Nothing but the records, copied exactly and stripped of pictures, should be in the answer.

Version difference data:
----------------------------------------
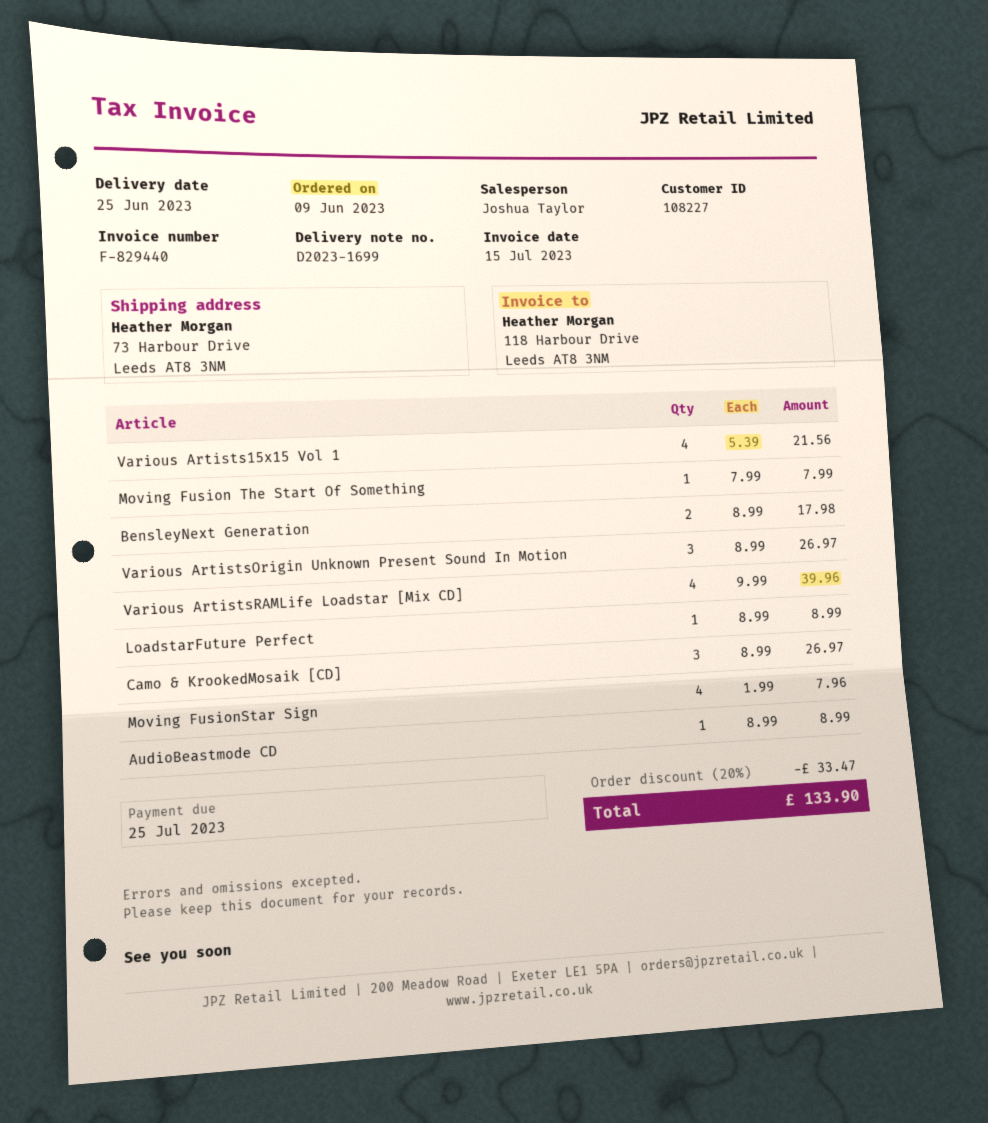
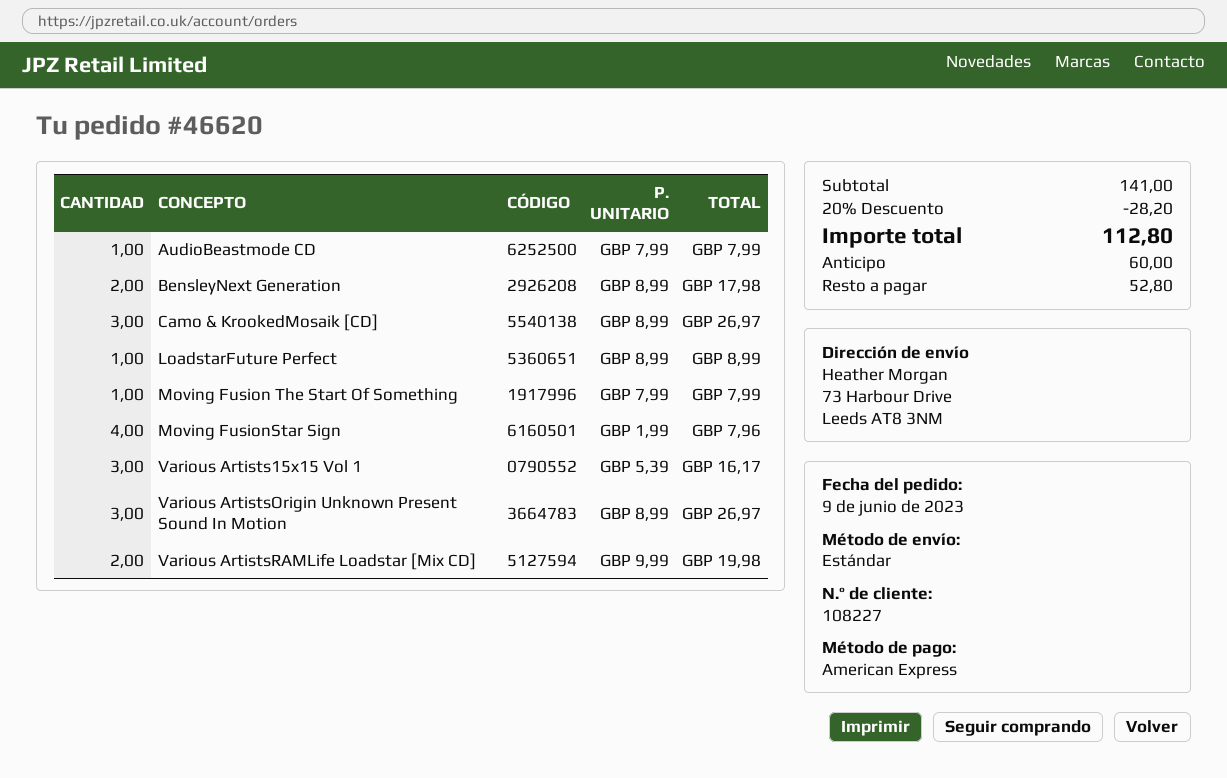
Various Artists15x15 Vol 1: 4 x 5.39 = 21.56 -> 3 x 5.39 = 16.17
Various ArtistsRAMLife Loadstar [Mix CD]: 4 x 9.99 = 39.96 -> 2 x 9.99 = 19.98
AudioBeastmode CD: 1 x 8.99 = 8.99 -> 1 x 7.99 = 7.99
discount: 20% = 33.47 -> 20% = 28.20
total: 133.90 -> 112.80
----------------------------------------
### Solution:
Various Artists15x15 Vol 1: 4 x 5.39 = 21.56 -> 3 x 5.39 = 16.17
Various ArtistsRAMLife Loadstar [Mix CD]: 4 x 9.99 = 39.96 -> 2 x 9.99 = 19.98
AudioBeastmode CD: 1 x 8.99 = 8.99 -> 1 x 7.99 = 7.99
discount: 20% = 33.47 -> 20% = 28.20
total: 133.90 -> 112.80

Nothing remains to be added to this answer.